=== Data listing ===

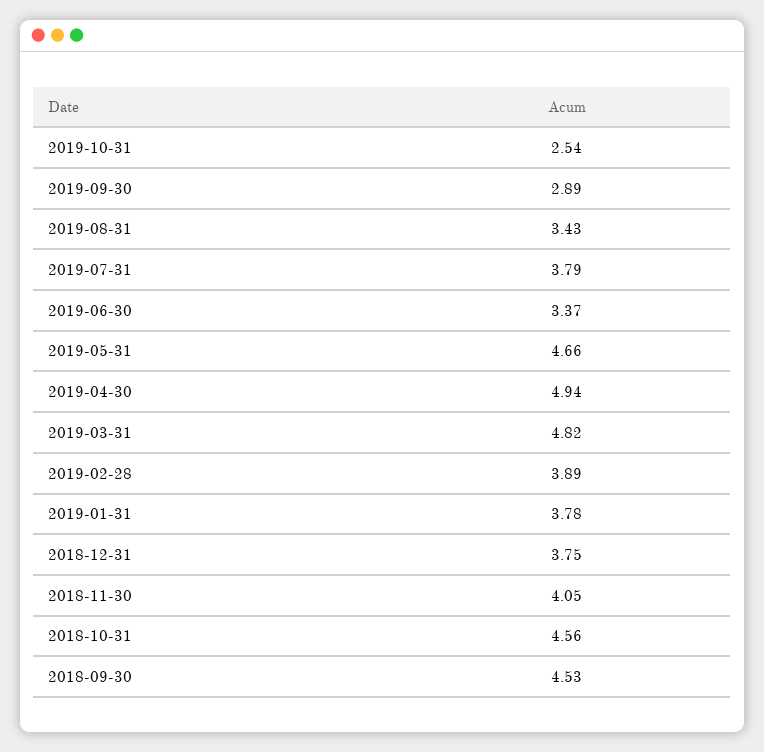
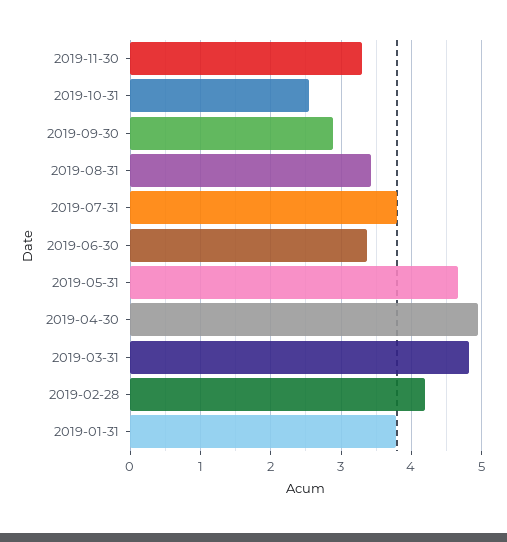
2019-02-28: 3.89 -> 4.2
2018-12-31: 3.75 -> none
2018-11-30: 4.05 -> none
2018-10-31: 4.56 -> none
2018-09-30: 4.53 -> none
2019-11-30: none -> 3.3

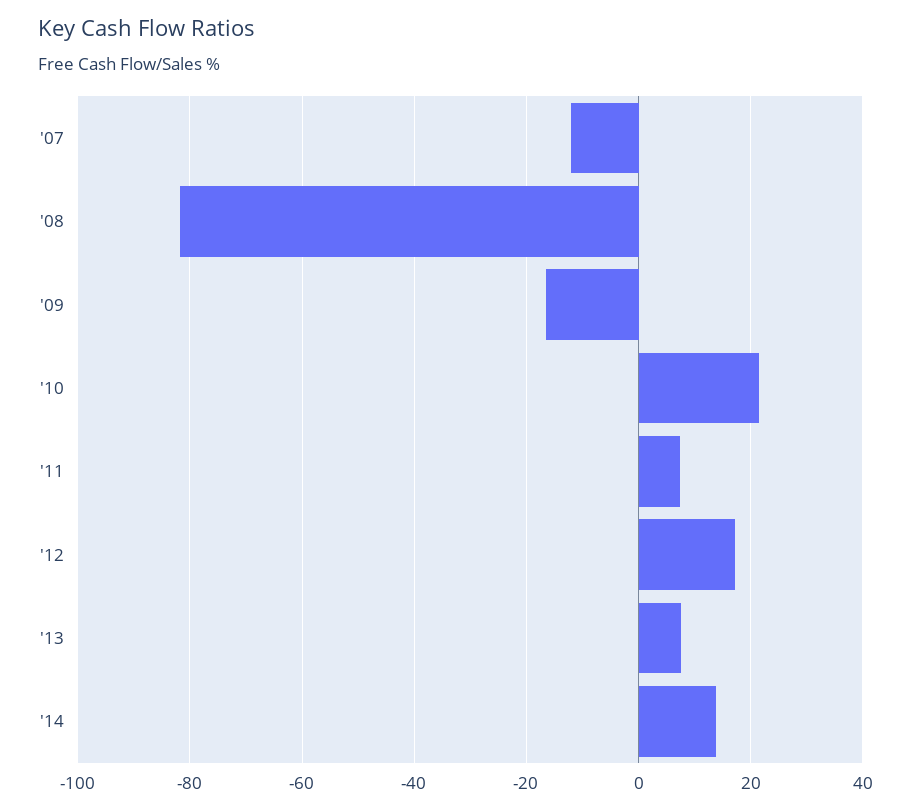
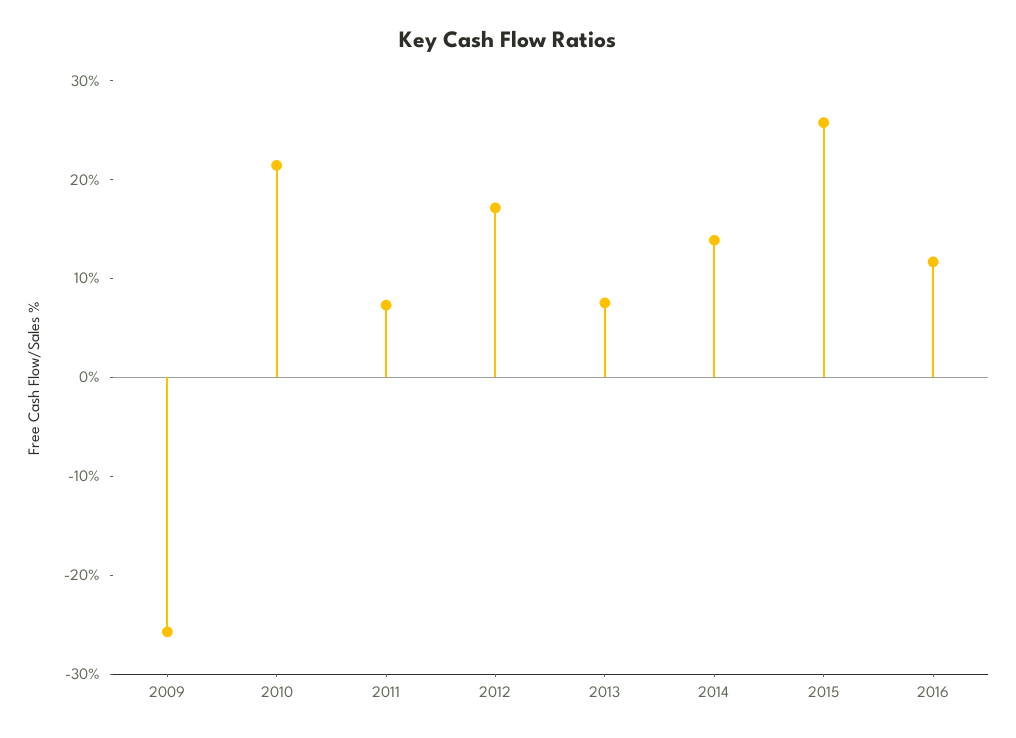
'07: -12 -> none
'08: -82 -> none
'09: -16 -> -26
2015: none -> 26
2016: none -> 12

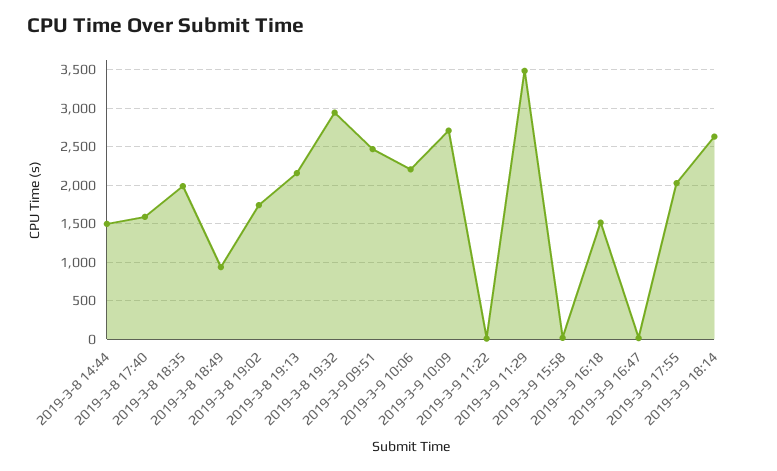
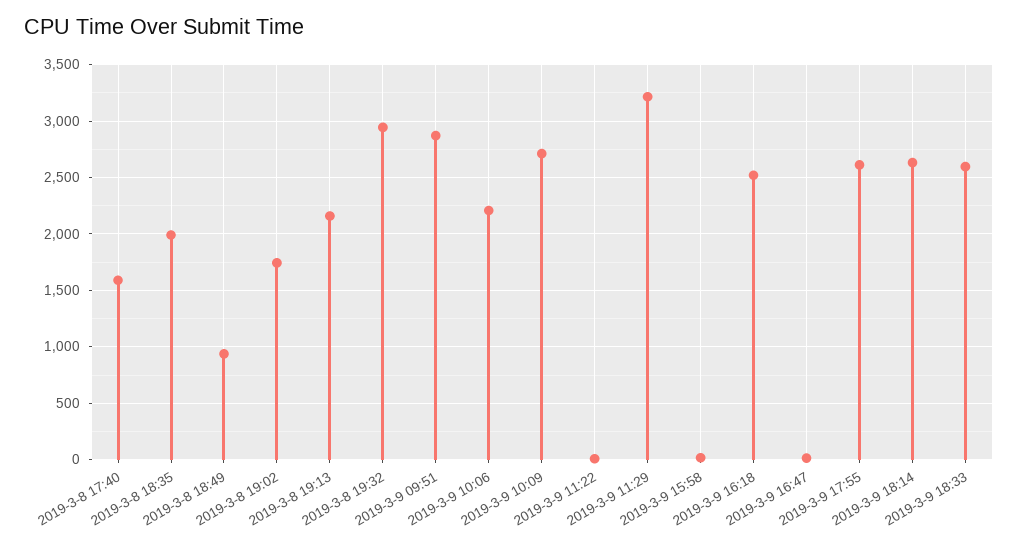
2019-3-8 14:44: 1500 -> none
2019-3-9 09:51: 2500 -> 2900
2019-3-9 11:29: 3500 -> 3200
2019-3-9 16:18: 1500 -> 2500
2019-3-9 17:55: 2000 -> 2600
2019-3-9 18:33: none -> 2600

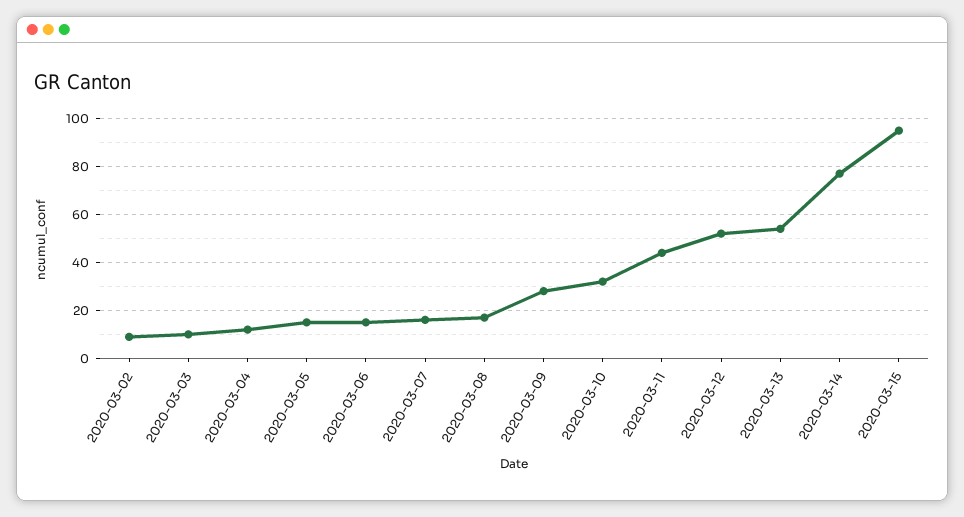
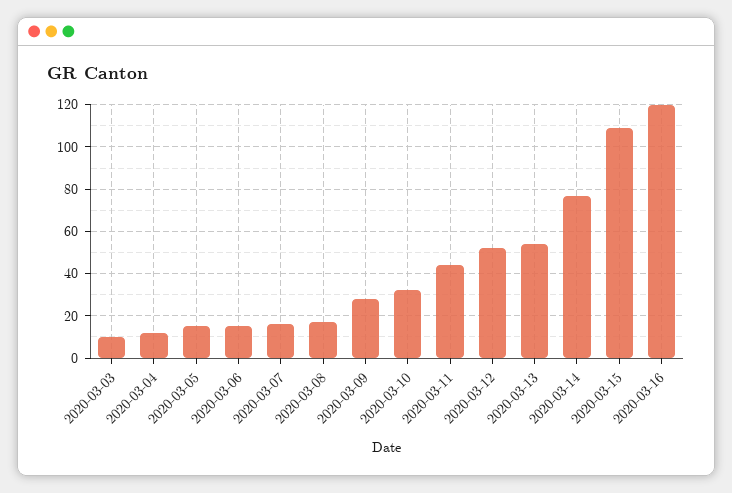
2020-03-02: 10 -> none
2020-03-15: 95 -> 110
2020-03-16: none -> 120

===

▶ [Directions]: Reproduce every record word for word. The copy must contain no pictures.

▶ [Solution]:
2019-02-28: 3.89 -> 4.2
2018-12-31: 3.75 -> none
2018-11-30: 4.05 -> none
2018-10-31: 4.56 -> none
2018-09-30: 4.53 -> none
2019-11-30: none -> 3.3

'07: -12 -> none
'08: -82 -> none
'09: -16 -> -26
2015: none -> 26
2016: none -> 12

2019-3-8 14:44: 1500 -> none
2019-3-9 09:51: 2500 -> 2900
2019-3-9 11:29: 3500 -> 3200
2019-3-9 16:18: 1500 -> 2500
2019-3-9 17:55: 2000 -> 2600
2019-3-9 18:33: none -> 2600

2020-03-02: 10 -> none
2020-03-15: 95 -> 110
2020-03-16: none -> 120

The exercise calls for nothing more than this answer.